Land of Hope and Technology February 2016 | Page 16
ISSUE 1
Conclusion
In June of 2014, a report entitled ‘London:
Digital city on the rise’ stated: “In recent
years, something new has been happening
in London. As more and more knowledge
becomes digital, the city’s deep base of
professional expertise has helped fuel a
thriving urban tech scene in the East End,
Soho and areas across the city. Increasing
numbers of tech start-ups are receiving
national and international attention, and tech
giants such as Google and Facebook have
been bolstering their presence in London.”
At the launch of London technology week
2015, Wikipedia co-founder Jimmy Wales
said: “I meet people around London and they
ask ‘when do you go back to San Francisco?’
assuming I’m here for a few days, but I live in
London.
“There’s always this bit of British selfdeprecation about ‘oh well, things are so
great in Silicon Valley’. But I can tell you,
things aren’t that great in Silicon Valley.
London has all these incredible advantages
of a tech scene, but it’s also a place people
want to live.
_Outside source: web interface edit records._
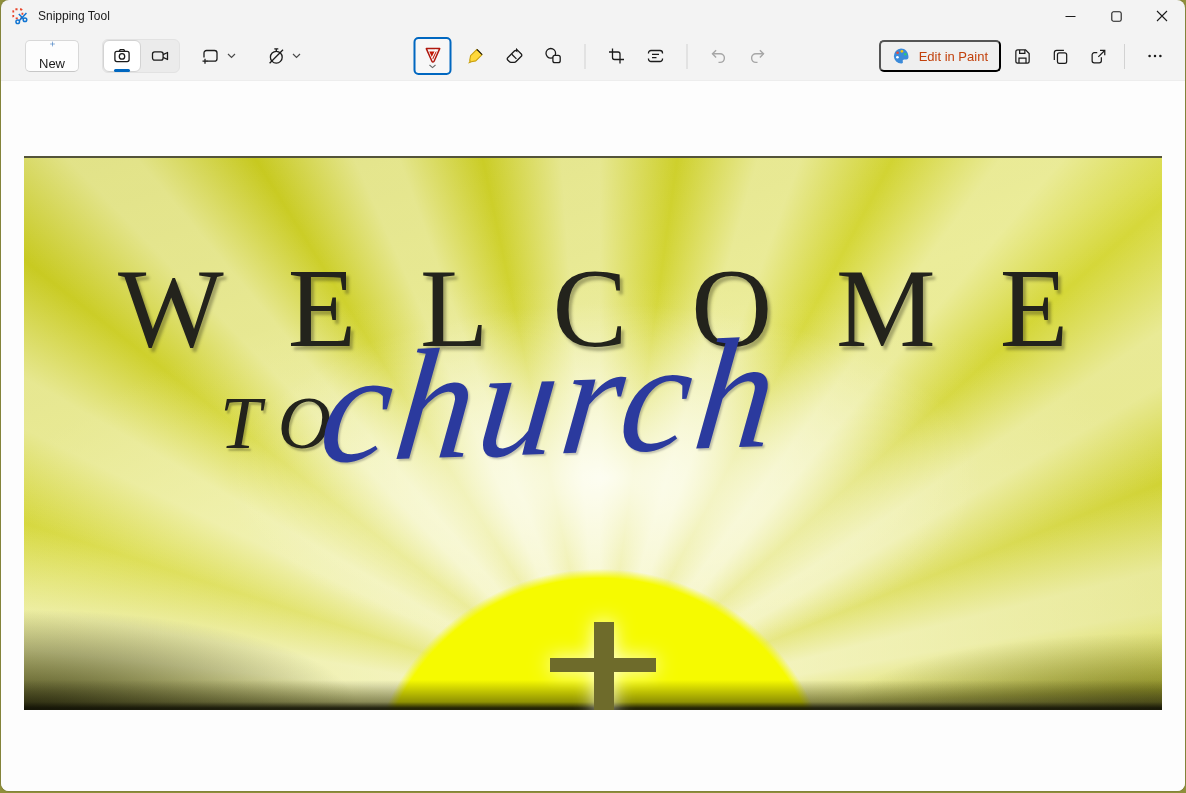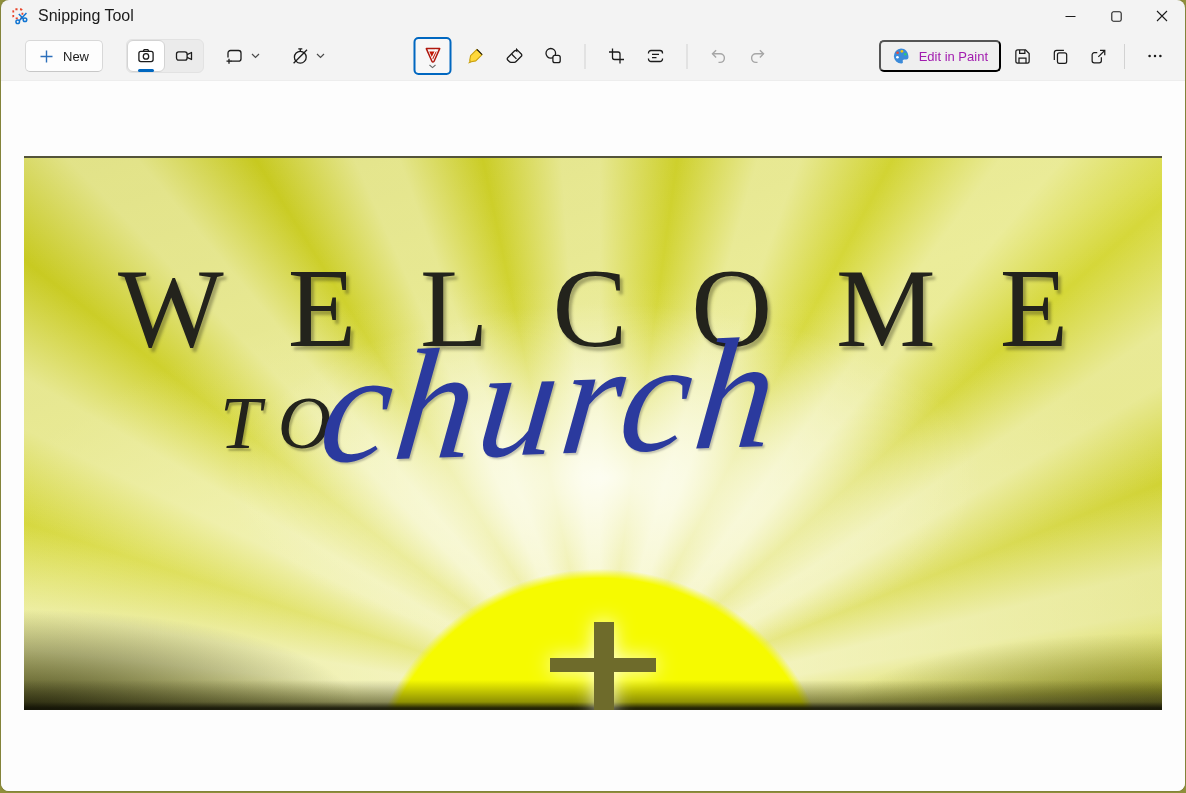--- a/index.html
+++ b/index.html
@@ -11,32 +11,32 @@
   }
   .window {
     position:absolute; left:1px; right:1px; top:0; bottom:2px;
     background:#f3f3f3; border-radius:8px; overflow:hidden;
     box-shadow:0 0 0 1px rgba(110,110,60,.35);
   }
 
   
   .titlebar { height:32px; display:flex; align-items:center; }
   .app-icon { margin-left:11px; width:17px; height:17px; }
-  .app-title { margin-left:9px; font-size:16px; color:#1b1b1b; }
+  .app-title { margin-left:9px; font-size:12px; color:#1b1b1b; }
   .win-controls { margin-left:auto; display:flex; height:32px; }
   .win-btn { width:46px; height:32px; display:flex; align-items:center; justify-content:center; }
   .win-btn svg { display:block; }
 
   
   .toolbar { position:relative; height:48px; display:flex; align-items:center; }
   .tb-left { display:flex; align-items:center; margin-left:24px; }
   .btn-new {
     display:flex; align-items:center; gap:9px; height:32px; padding:0 13px;
     background:#fdfdfd; border:1px solid #d8d8d8; border-bottom-color:#c7c7c7;
-    border-radius:5px; font-size:13px; color:#1b1b1b;
+    border-radius:5px; font-size:13px; color:#1b1b1b;flex-direction:column;
   }
   .mode-toggle {
     margin-left:23px; display:flex; height:34px; background:#ebebeb;
     border:1px solid #e2e2e2; border-radius:6px; overflow:visible;
   }
   .mode-seg { width:38px; height:32px; display:flex; align-items:center; justify-content:center; position:relative; border-radius:6px; }
   .mode-seg.selected { background:#fff; border:1px solid #d3d3d3; }
   .mode-indicator {
     position:absolute; bottom:-1px; left:50%; transform:translateX(-50%);
     width:16px; height:3px; border-radius:2px; background:#0067c0;
@@ -46,21 +46,21 @@
 
   .tb-center { position:absolute; left:50%; transform:translateX(-50%); display:flex; align-items:center; gap:9px; }
   .tool-btn { width:30px; height:30px; display:flex; align-items:center; justify-content:center; border-radius:5px; position:relative; }
   .tool-btn.selected {
     width:38px; height:38px; border:2px solid #0067c0; background:#f7f7f7;
     flex-direction:column; gap:0; padding-top:3px;
   }
   .tb-sep { width:1px; height:25px; background:#d2d2d2; margin:0 7px; }
 
   .tb-right { margin-left:auto; display:flex; align-items:center; margin-right:13px; }
-  .btn-edit-paint { display:flex; align-items:center; gap:9px; height:32px; padding:0 11px; border-radius:5px; font-size:13px; color:#a21caf; }
+  .btn-edit-paint { display:flex; align-items:center; gap:9px; height:32px; padding:0 11px; border-radius:5px; font-size:13px; color:#c2410c; }
   .icon-btn { width:34px; height:32px; display:flex; align-items:center; justify-content:center; border-radius:5px; margin-left:4px; }
 
   
   .canvas { position:absolute; left:0; right:0; top:80px; bottom:0; background:#fdfdfd; border-top:1px solid #ededed; }
 
   .snip-image {
     position:absolute; left:23px; top:75px; width:1138px; height:554px;
     border-top:2px solid #54543a;
     overflow:hidden;
     background:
Nobody wants to live in Silicon
Valley – it’s dreadful out there.
“London is this incredible cultural city, it’s at
the crossroads of the world. In the US you
have San Francisco for tech, Los Angeles
for movies and Washington for politics. In
London you have all these things. It’s a great
place to do business.”
Back in 1983, I was in central London,
navigating the Underground as a fresh faced
graduate on my way to a job interview. As I
stood in the queue to buy a ticket at a tube
station, two Americans stood behind me
with very loud voices. It was difficult not to
hear their conversation. One said: “What a
dump…what a dump.”
The other nodded his assent, and said
“To think this used to be one of the most
advanced countries in the world.”
But things have changed since then,
they have changed radically. If those two
Americans could have somehow been
transported from that tube station queue in
1983 to London in the summer of 2015, once
they had got over the shock of time travel,
they would, I think, have been quite amazed
at how London has transformed itself.
London is no longer a dump, it is one of the
most extraordinary, vibrant and dynamic
cities on Earth.
From this hub, the UK can spread out, and
we can see the emergence of other clusters,
maybe they will feed off London to begin
with, maybe they can be quite independent.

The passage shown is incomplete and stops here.